I should've stayed with the fruit.

I'll lay odds no woman has ever said that about Mr. Clooney.

~ CHAPTER III ~
(Looking for Mr. Daniels)

After a brief return to that old gigolo, wine (this time in those darling stone bottles from Germany, which made those adorable containers for dried flowers, the chief reason for choking down the stuff), I embarked on a long season with Jack.

Hey, I was young (until I wasn't). My liver was laying low in a monastery blowing doobies under a vow of silence (until it began to speak). Jack felt like the grownup I'd been waiting for (until he started beating the shit out of me and the honeymoon was over).

I recovered with the help of a few one night stands — okay, three-to-four-year stands — most of them alien, all of them illegal, none of them sponge-worthy.

(*See Appendix Two for "Seinfeld" references.)

And then, one dark and stormy night, it came to me. In a vision. Literally. I was tripping, and the wallpaper spoke:

"Keep this up and you'll be toast, Lucinda."

Which isn't my name, but who's counting? I mean, you think George remembers names the next morning?

And that is how, in my fickle-hearted roundabout boozehound way
, I eventually returned to my first love, Il Vino.

Rest assured this current incarnation is many wardrobes removed from shirttail-relation-seventh-cousin-thrice-removed Moe, so as to be virtually unrecognizable. But for that familiar glint in the eye, slur in the speech, tangle in the tongue one is left with after each encounter.

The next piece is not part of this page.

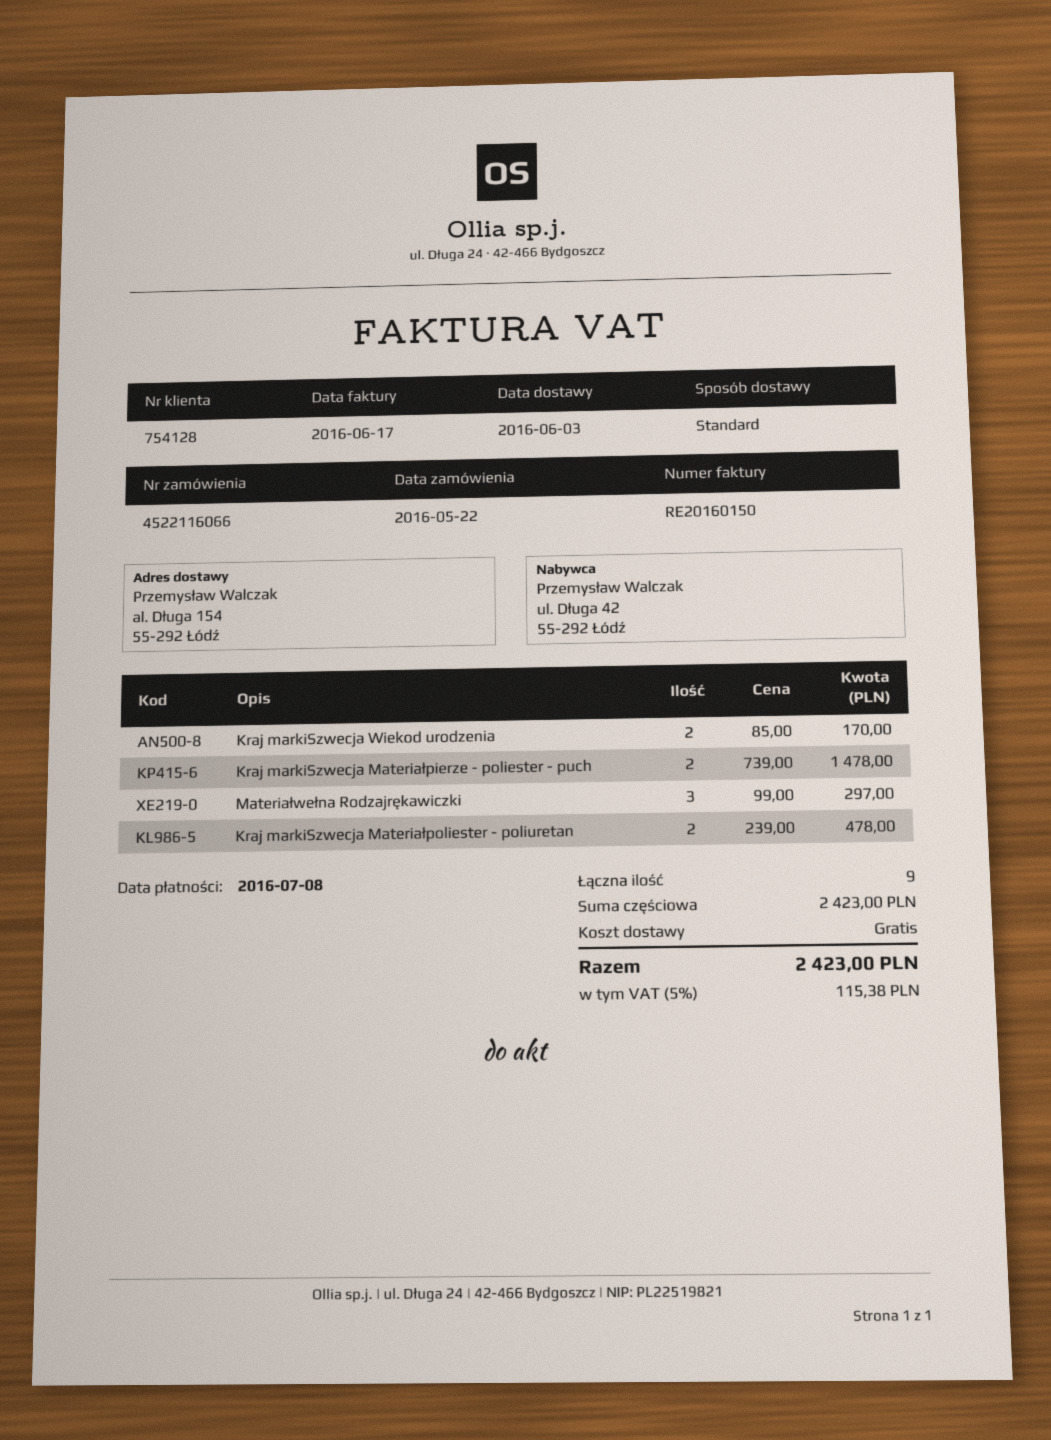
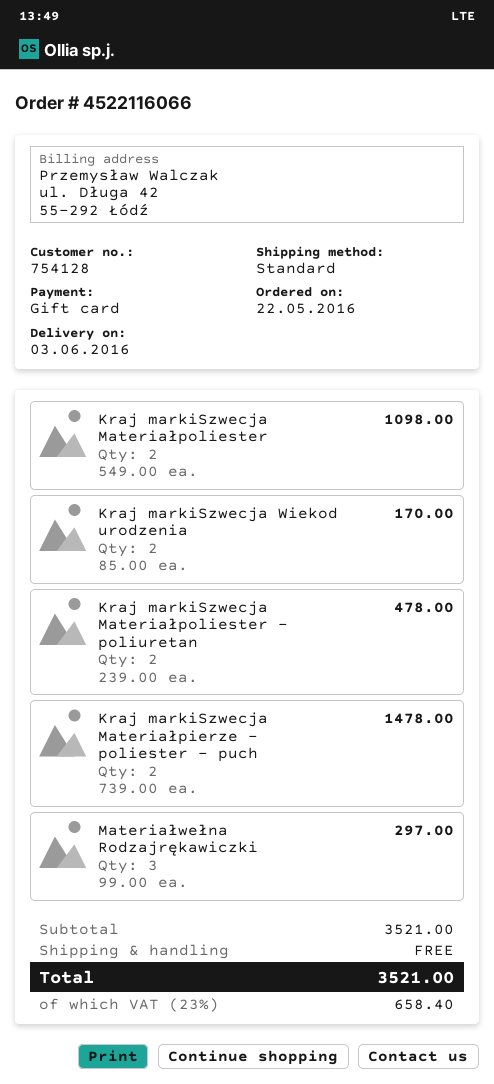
Kraj markiSzwecja Materiałpoliester: none -> 2 x 549.00 = 1098.00
subtotal: 2423.00 -> 3521.00
tax: 5% = 115.38 -> 23% = 658.40
total: 2423.00 -> 3521.00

Which might also describe the aftermath of an encounter with Mr. Clooney. Or so I would imagine.

Epilogue

Awhile back, in an effort to purge and cleanse and start anew — it's Leap Year! — we had a new kitchen floor put in.

In preparation for this momentous event, the refrigerator needed to be moved. There were actual lifeforms growing underneath it, some of whom I recognized from high school ... but let's not get ahead of ourselves.

Before moving the thing, we decided to clean it — Leap Year! — and in so doing, we also decided to throw out everything but the bare essentials.

All this purging and anewing and leaping ahead took half a day. When we were done, I took a photo. I've been using it on my desktop. Some people call it wallpaper. I call it background.